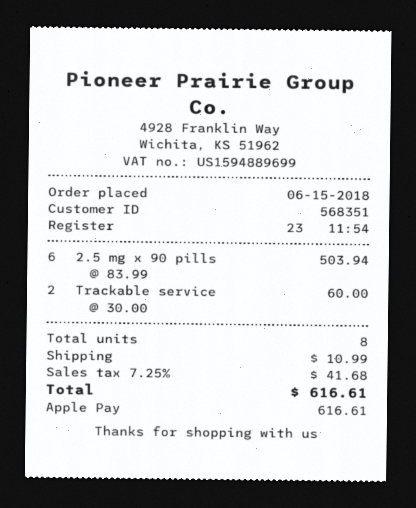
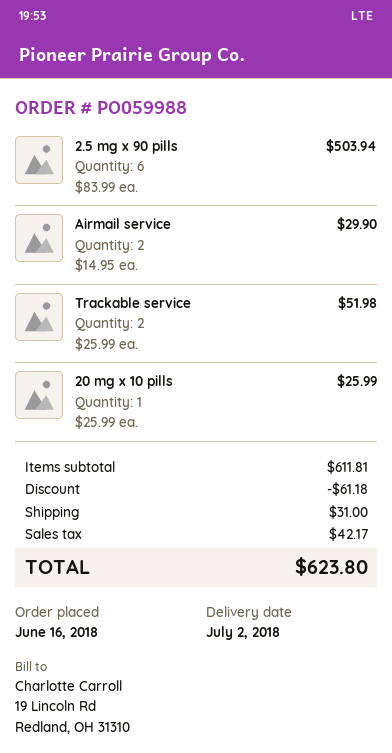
order date: 2018-06-15 -> 2018-06-16
Trackable service: 2 x 30.00 = 60.00 -> 2 x 25.99 = 51.98
Airmail service: none -> 2 x 14.95 = 29.90
20 mg x 10 pills: none -> 1 x 25.99 = 25.99
discount: none -> 61.18
shipping: 10.99 -> 31.00
tax: 41.68 -> 42.17
total: 616.61 -> 623.80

○ ○ ○ ○

### TASK INSTRUCTIONS
Give again the closing portion of the entries, from the line with "Airmail service: none -> 2 x 14.95 = 29.90" through the last line. Keep it exact and add nothing.

### ANSWER SPACE
Airmail service: none -> 2 x 14.95 = 29.90
20 mg x 10 pills: none -> 1 x 25.99 = 25.99
discount: none -> 61.18
shipping: 10.99 -> 31.00
tax: 41.68 -> 42.17
total: 616.61 -> 623.80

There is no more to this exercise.